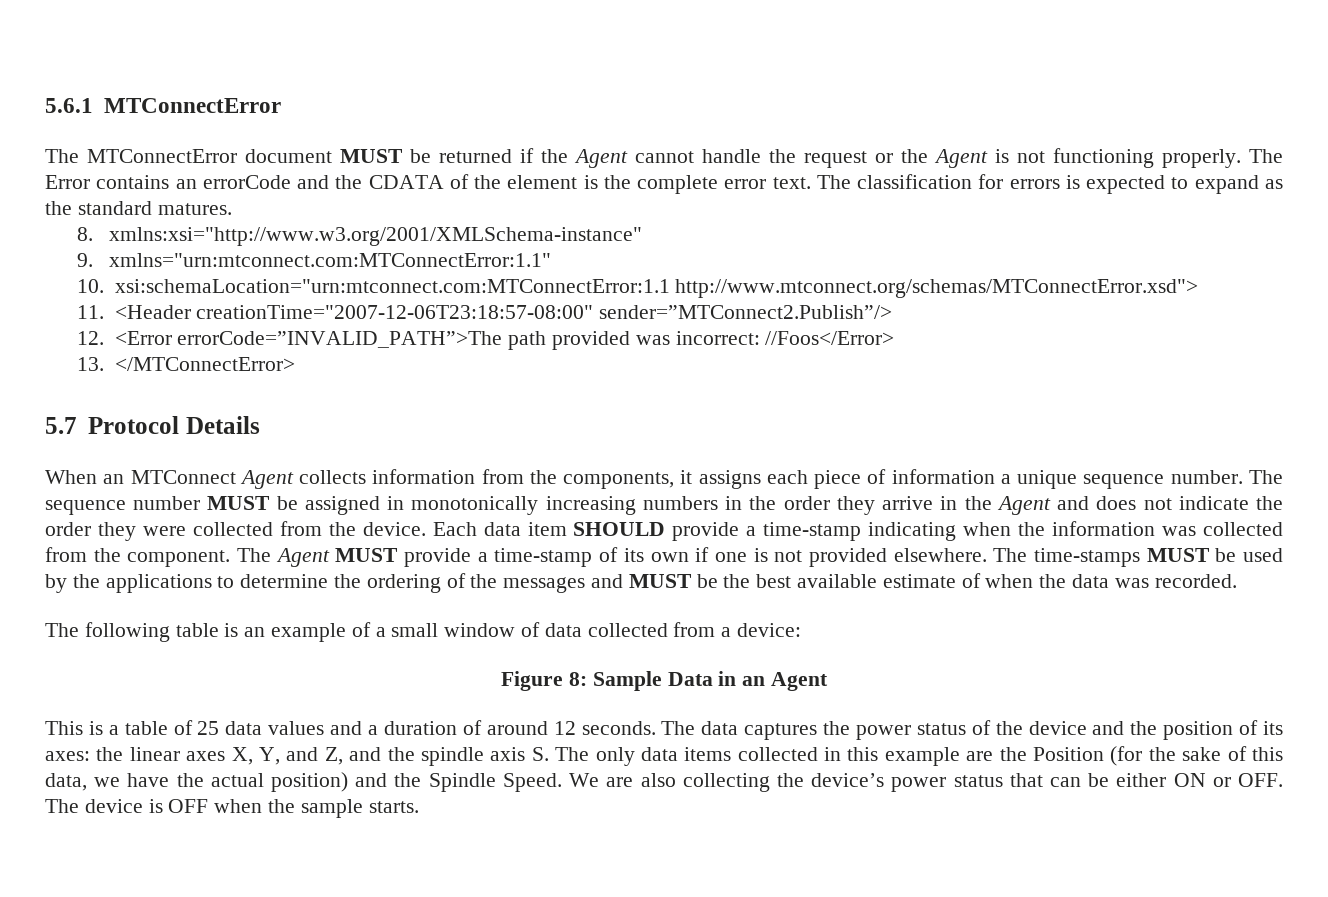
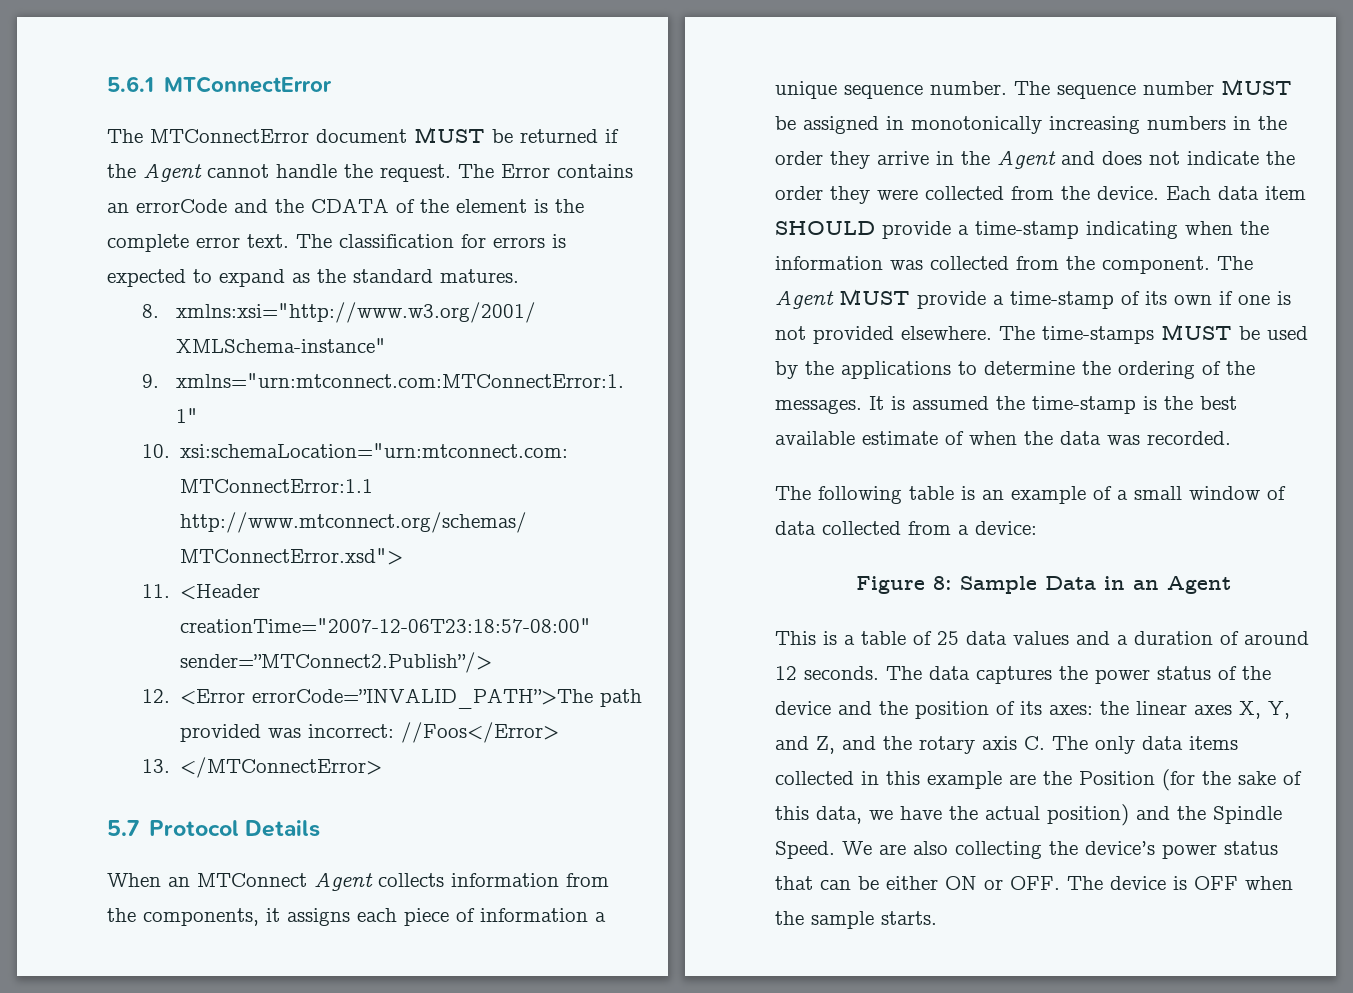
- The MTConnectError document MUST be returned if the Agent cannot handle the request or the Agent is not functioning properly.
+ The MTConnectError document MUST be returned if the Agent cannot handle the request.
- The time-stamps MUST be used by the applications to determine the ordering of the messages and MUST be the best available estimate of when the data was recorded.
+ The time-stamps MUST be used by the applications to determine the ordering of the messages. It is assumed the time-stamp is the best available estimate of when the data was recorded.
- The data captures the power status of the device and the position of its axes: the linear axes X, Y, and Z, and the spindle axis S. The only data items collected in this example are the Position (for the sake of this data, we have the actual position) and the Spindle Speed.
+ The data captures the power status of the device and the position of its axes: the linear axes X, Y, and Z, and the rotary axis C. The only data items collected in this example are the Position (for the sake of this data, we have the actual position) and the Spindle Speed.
....
◆ Required action:
Output the records exactly. Drop the images.

◆ Result:
- The MTConnectError document MUST be returned if the Agent cannot handle the request or the Agent is not functioning properly.
+ The MTConnectError document MUST be returned if the Agent cannot handle the request.
- The time-stamps MUST be used by the applications to determine the ordering of the messages and MUST be the best available estimate of when the data was recorded.
+ The time-stamps MUST be used by the applications to determine the ordering of the messages. It is assumed the time-stamp is the best available estimate of when the data was recorded.
- The data captures the power status of the device and the position of its axes: the linear axes X, Y, and Z, and the spindle axis S. The only data items collected in this example are the Position (for the sake of this data, we have the actual position) and the Spindle Speed.
+ The data captures the power status of the device and the position of its axes: the linear axes X, Y, and Z, and the rotary axis C. The only data items collected in this example are the Position (for the sake of this data, we have the actual position) and the Spindle Speed.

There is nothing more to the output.